To apply evolutionarily informed therapies, physicians will need continuous or repeated measures of how the tumor and the constituent cancer cells are changing over time and space. Regular measurements of serum markers and clinical imaging provide some of the best time series of tumor dynamics.
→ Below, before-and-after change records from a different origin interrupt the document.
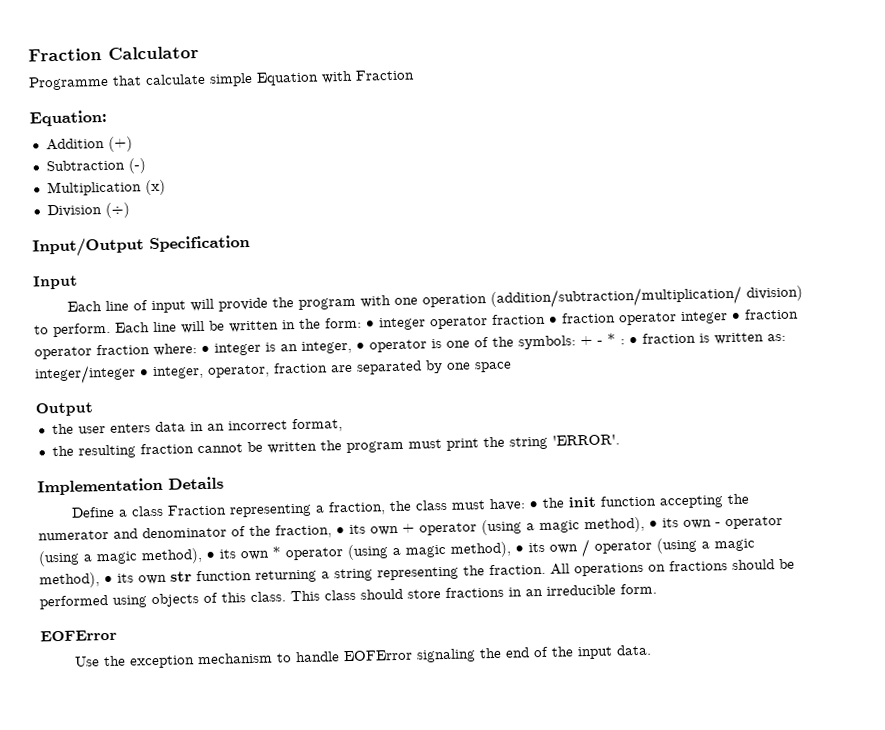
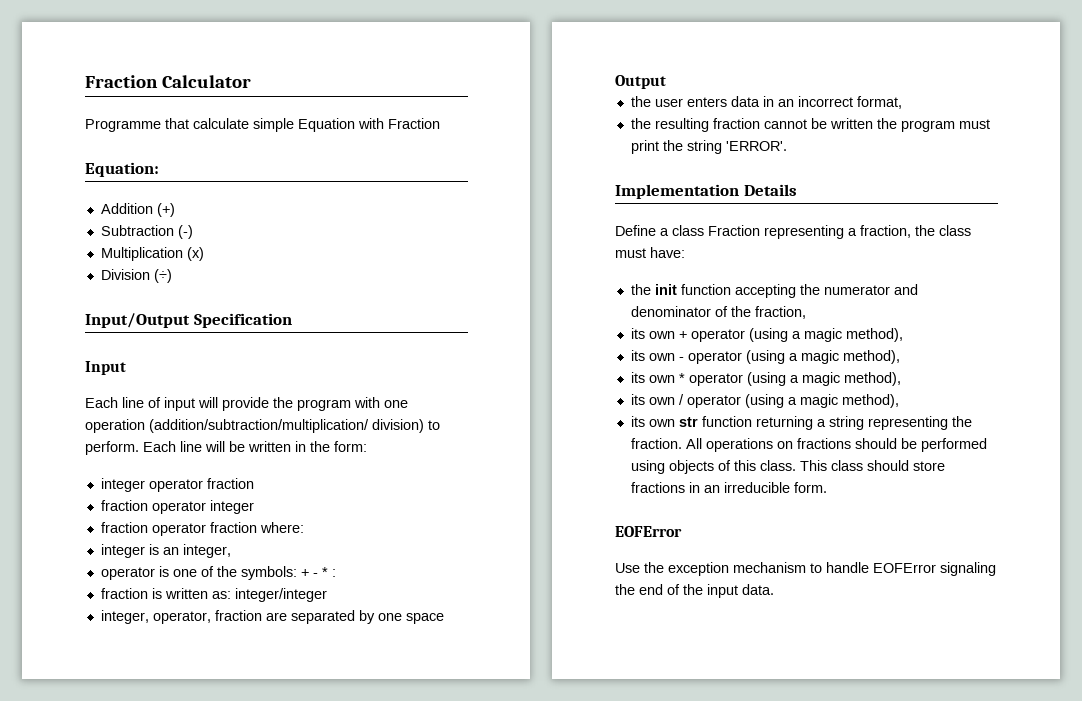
- Each line will be written in the form: • integer operator fraction • fraction operator integer • fraction operator fraction where: • integer is an integer, • operator is one of the symbols: + - * : • fraction is written as: integer/integer • integer, operator, fraction are separated by one space
+ Each line will be written in the form:
+ integer operator fraction
+ fraction operator integer
+ fraction operator fraction where:
+ integer is an integer,
+ operator is one of the symbols: + - * :
+ fraction is written as: integer/integer
+ integer, operator, fraction are separated by one space
- Define a class Fraction representing a fraction, the class must have: • the init function accepting the numerator and denominator of the fraction, • its own + operator (using a magic method), • its own - operator (using a magic method), • its own * operator (using a magic method), • its own / operator (using a magic method), • its own str function returning a string representing the fraction.
+ Define a class Fraction representing a fraction, the class must have:
+ the init function accepting the numerator and denominator of the fraction,
+ its own + operator (using a magic method),
+ its own - operator (using a magic method),
+ its own * operator (using a magic method),
+ its own / operator (using a magic method),
+ its own str function returning a string representing the fraction.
There is a need to convert clinical data into a dynamical understanding of the impact of therapy on the tumor ecosystem and the distribution, abundance, and phenotypes of the resident cancer cells. The analysis and understanding of diverse sources of time series data invite patient-specific computational models.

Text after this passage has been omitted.